ECB President Christine Lagarde has warned that rising trade restrictions could drag inflation back to life and hit the global economy hard.
Speaking at the IMF’s annual meetings, Lagarde made it clear that international cooperation isn’t just a “nice-to-have.” She believes it’s “crucial” if we want global growth to stay on track.
“Legitimate concerns about security and supply chain resilience can’t push us toward a spiral of protectionism,” Lagarde said.
She added that more trade barriers could make everything pricier by jacking up costs for businesses that rely on imported materials and narrowing the pool of suppliers. This, she pointed out, would tie the hands of central banks when trying to manage inflation.
Global trade barriers have been quietly stacking up over the past decade, fueled by growing mistrust. Major economies aren’t too eager to lean on one another for critical goods like semiconductors, especially from countries with tense diplomatic ties.
And since Russia’s invasion of Ukraine, the world has only seen more of these issues pile up. The ECB’s economists have calculated that if countries start throwing up barriers around “strategic products,” we could be looking at a GDP loss equivalent to 6% globally.
In a worst-case scenario (full-on decoupling) they estimate that figure would skyrocket to a 9% GDP loss. Lagarde’s timing on this warning is no coincidence either. With the U.S. elections just days away, Donald Trump is back on the campaign trail, pushing for more tariffs against China and other nations.
If he wins, the eurozone’s already weak domestic demand could take a bigger hit, especially if tariffs slam its exports to the U.S. next year.
ECB faces tough choices on interest rates
Under Lagarde, has been wrestling with inflation. In October, they pulled a bold move: back-to-back rate cuts for the first time in 13 years. It’s been a series of cuts, all designed to counter reduced inflation risks and a bleak economic outlook.

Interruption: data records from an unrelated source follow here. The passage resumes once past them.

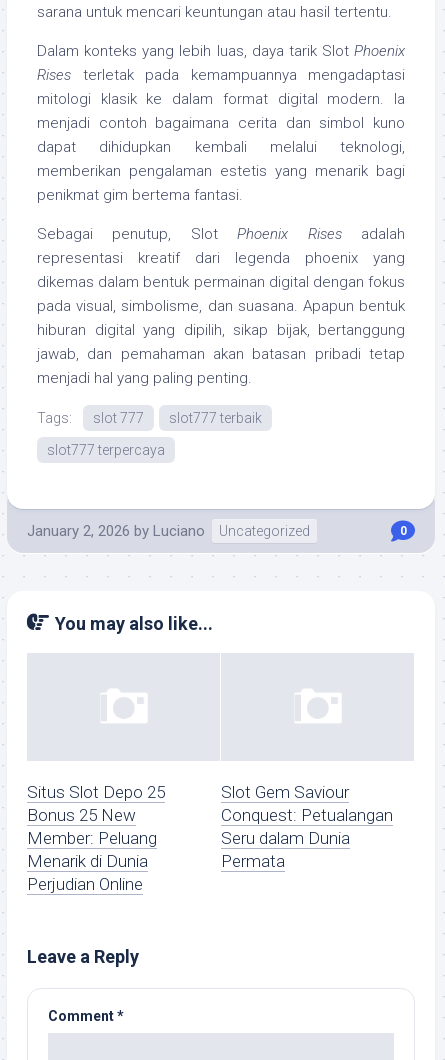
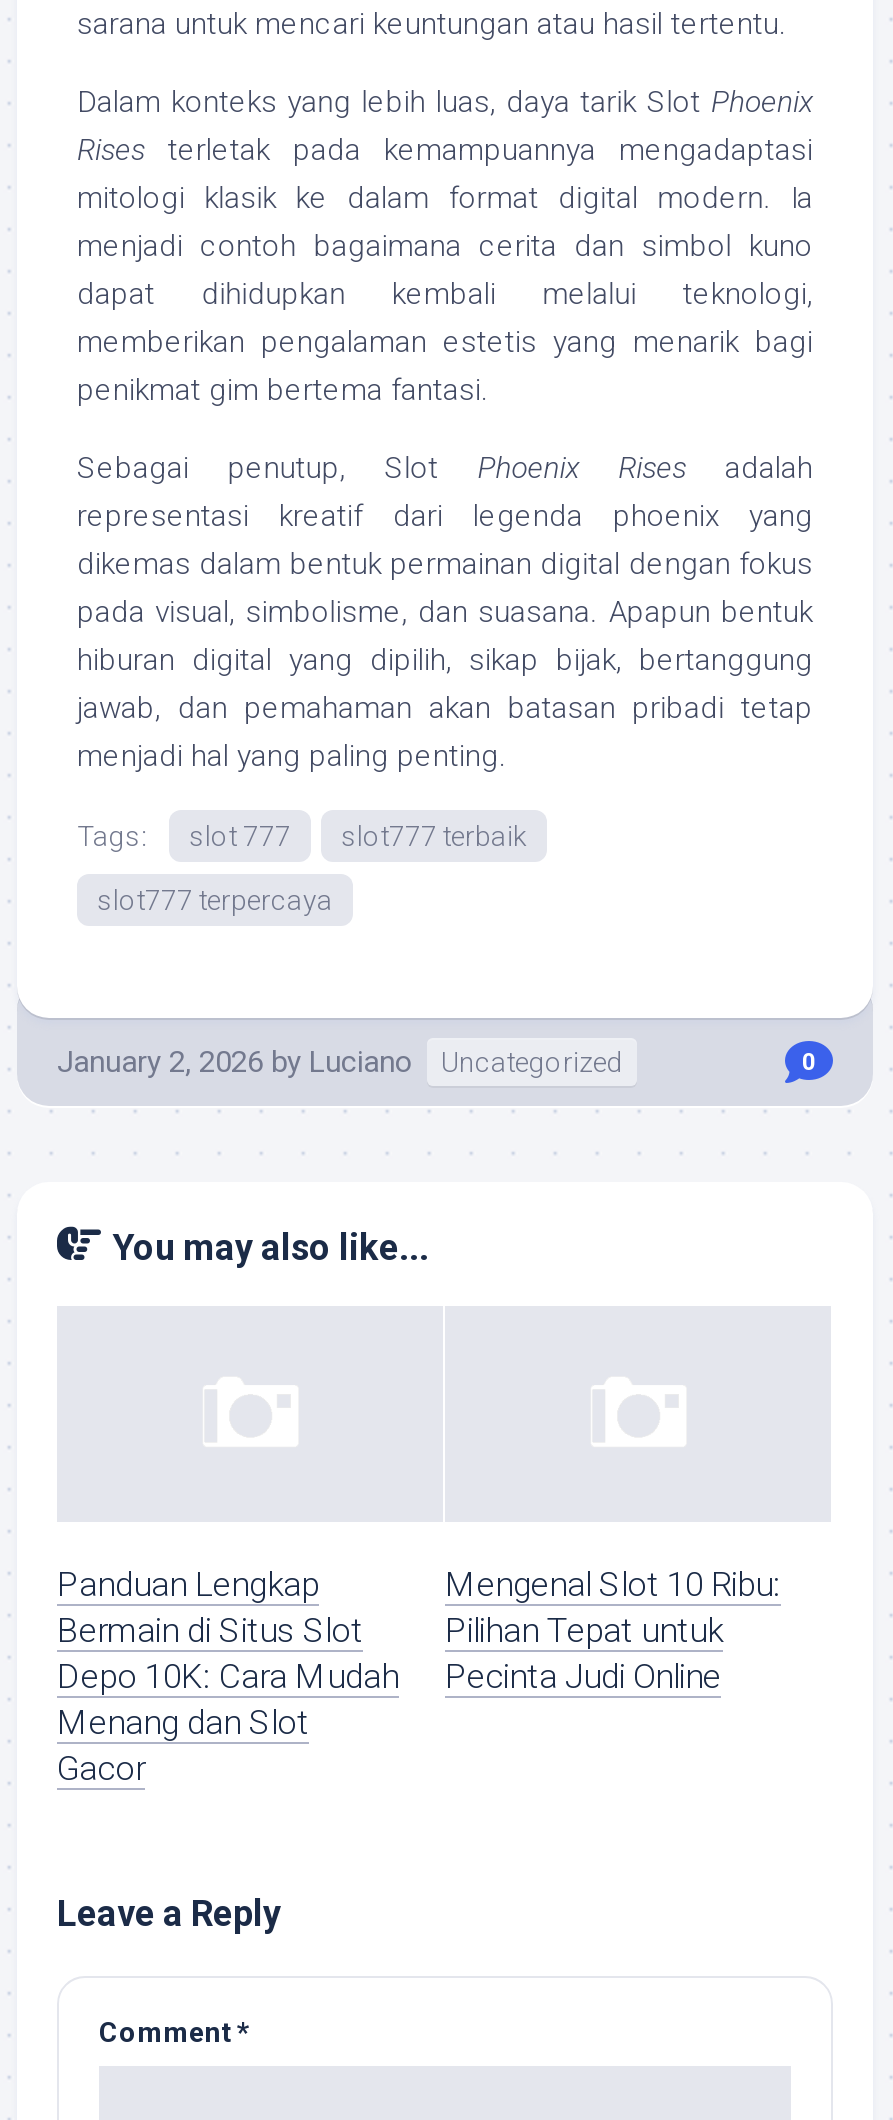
- Situs Slot Depo 25
- Bonus 25 New
- Member: Peluang
- Menarik di Dunia
- Perjudian Online
+ Panduan Lengkap
+ Bermain di Situs Slot
+ Depo 10K: Cara Mudah
+ Menang dan Slot
+ Gacor

- Slot Gem Saviour
- Conquest: Petualangan
- Seru dalam Dunia
- Permata
+ Mengenal Slot 10 Ribu:
+ Pilihan Tepat untuk
+ Pecinta Judi Online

Inflation was revised down to 1.7% in September, way below the ECB’s 2% target and a huge drop from the 2.2% seen in August. Mario Centeno, head of Portugal’s central bank, said, “The truth is that the print of inflation in September was very low, way lower than what we were expecting.”
And while Centeno sees some room for cautious optimism, he left the door open for a bigger rate cut. “After that, we need to look at the incoming data,” he said, hinting that a 50-basis-point cut could be on the table in December if the data backs it up.
Dutch ECB Governing Council member Klaas Knot shares this view. “A half-point interest rate cut could not be excluded,” he said, though he added that this would hinge on the data pointing toward a downturn.
Knot even suggested that the ECB might be close to hitting its 2% target next year, but the data would have to back that up in December. He described the scenario as one where the ECB could “gradually take our foot off the brake” and inch toward a neutral rate where they’re not stimulating or slowing down the economy.
Split views on the way forward
The ECB’s council isn’t singing the same tune though. Some members are dead set against a drastic cut, seeing it as a risky move in these “uncertain times.” Knot described their current approach as “meeting-by-meeting and data-dependent,” which he believes has served them well.
He took a dig at market expectations, calling them “over-enthusiastic” after weak PMI and consumption numbers led to more talk about rate cuts.
In an Amsterdam-style understatement, he summed up the eurozone’s outlook as “not as bad as some people would have you believe, but it’s definitely not great.” But he warned that the economy needs to see prices in services and wage growth ease to hit that target sustainably.
On the policy front, Knot said, “Policy restriction may be reduced more quickly if incoming data indicates sustained acceleration in disinflation or a material shortfall in the economic recovery.”
Lithuanian ECB Governing Council member Gediminas Šimkus has a cautionary stance on big cuts. “We are moving towards the direction of easing monetary policy,” he said.
When asked about market expectations, he admitted discomfort, calling the push for big cuts “not grounded unless we see something unexpected and bad in the data.”
Joachim Nagel, head of Germany’s Bundesbank, shares Šimkus’s reservations about predicting future cuts. “We are living in a very uncertain environment, so we have to wait for the new data and then we have to decide,” he said.
That uncertainty is reflected across the ECB, as three senior officials spent last week cooling off market speculation. They stressed that the ECB is sticking to its cautious, data-first approach ahead of the crucial December meeting.